Isso ocorreu em 1990 e já no ano seguinte o Convulse lançou World Without God, um clássico de sonoridade suja e menções ao Carcass, principalmente na maneira de estruturar seus riffs como os do início de “Putrid Intercourse” e “Blasphemous Verses”, por exemplo.
A banda segue na ativa e em 2020 lançou Deathstar, um disco que pode agradar ouvidos mais afeitos ao stoner, embora algumas poucas pitadas do death metal ainda permaneçam por ali.
AUTOPSY
Mental Funeral
É curioso como, de tempos em tempos, uma parte do death metal old school se torna o foco de uma grande demanda de novas bandas. Um bom exemplo dessa linha que transpassa influenciadores e influenciados é o Autopsy, que, com sua sonoridade pesada e cadenciada, nos parece ser um dos responsáveis por uma parte da safra de bandas da história mais recentes que surgiram pela região da Bay Area, caso do Vastum, Necrot, Extremity, entre outras belezas.
Em comum todas beberam, e muito, em discos como Mental Funeral e Severed Survival. O que é ótimo, e só reforça que os dois registros, mas principalmente Mental Funeral, são uma escola e tanto para o lado mais rústico do death metal.
CARCASS
Necroticism – Descanting the Insalubrious
É interessante o exercício de enxergar a discografia do Carcass de um lugar distante. Junto ao Repulsion, Napalm Death e o Terrorizer, a banda foi uma das primeiras a transgredir a velocidade e acelerar ainda mais o que parecia impossível. Porém, além do blast beat já presente em Reek of Putrefaction, o Carcass também abusou de outra vertente da extrema arte: o conteúdo.
Corpos mutilados, excrementos, vísceras, ossadas. Estava tudo ali, nas capas dos dois primeiros discos da banda. Porém, em Necroticism – Descanting the Insalubrious, terceiro disco da banda, o Carcass passou a anunciar esses elementos de uma forma, digamos, menos chocante.
Necroticism… é um registro que consegue dosar o equilíbrio entre a agressividade de Reek of Putrefaction e a criatividade do lindo Symphonies of Sickness; com o peso e a técnica que ganhariam maior protagonismo em Heartwork.
PURTENANCE
Crown Waits The Immortal
Bruto.
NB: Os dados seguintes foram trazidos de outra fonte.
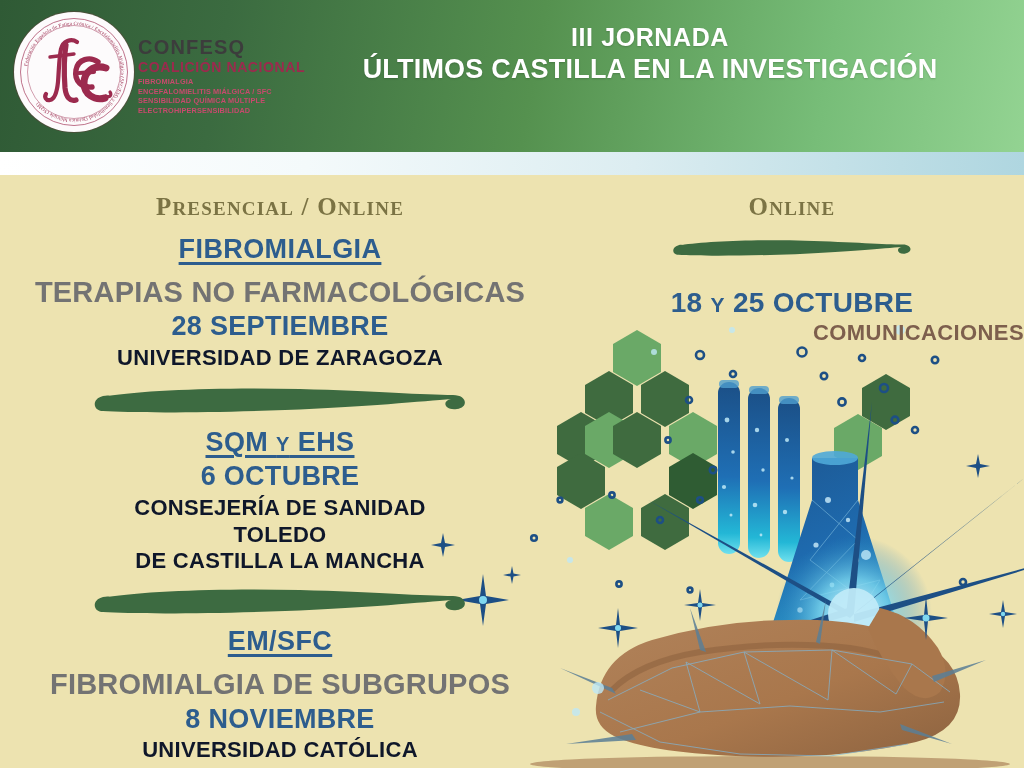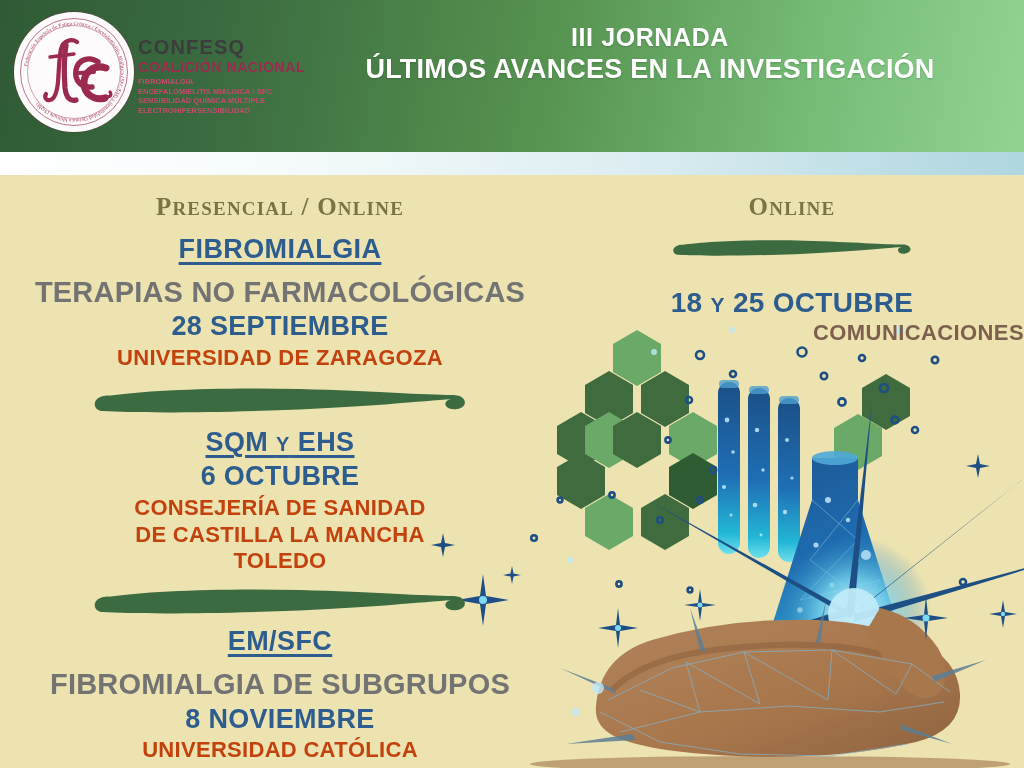"ÚLTIMOS AVANCES EN LA INVESTIGACIÓN" div.ht-line2 { text: AVANCES -> CASTILLA }
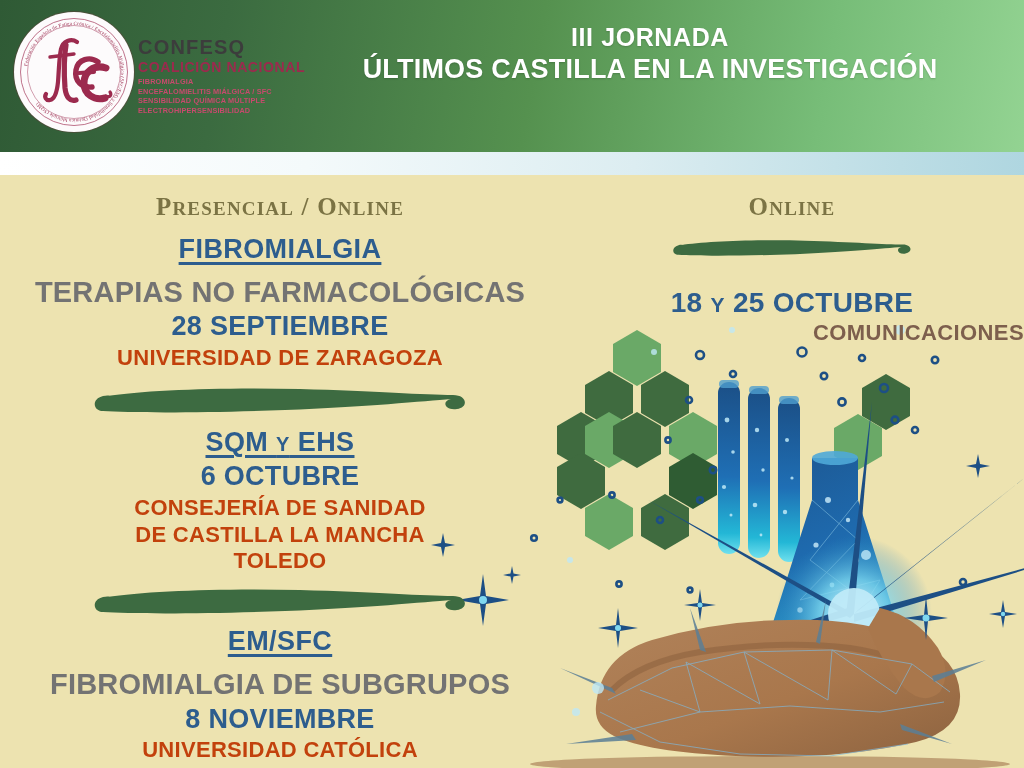"UNIVERSIDAD DE ZARAGOZA" .venue { color: #c2410c -> #0f172a }
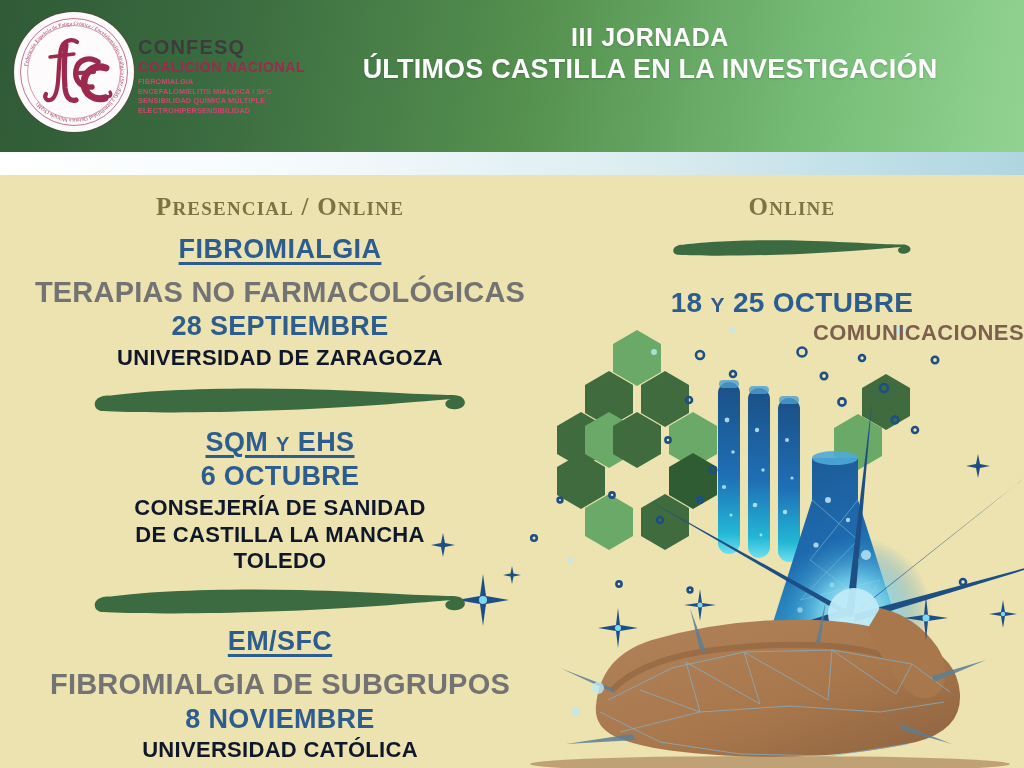"DE CASTILLA LA MANCHA" div.venue { order: before "TOLEDO" -> after "TOLEDO" }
Em sentido figurado ou literal, não importa. O ponto é que o EP do Purtenance é um aceno incontido de como o death metal, em seu estado descontroladamente jovem, funcionava muito bem. O timbre de guitarra na instrumental “Apparition of the Mist”, que abre o EP de três músicas, é granulado e distorcido sob medida para que tudo o que aconteça em volta sofra o impacto que o death metal pode causar.
Crown Waits The Immortal é um registro curto, porém incrível. E o Purtenance, assim como o Abhorrence e o Convulse, são os nomes mais legais daquela safra noventista do death metal feito na Finlândia.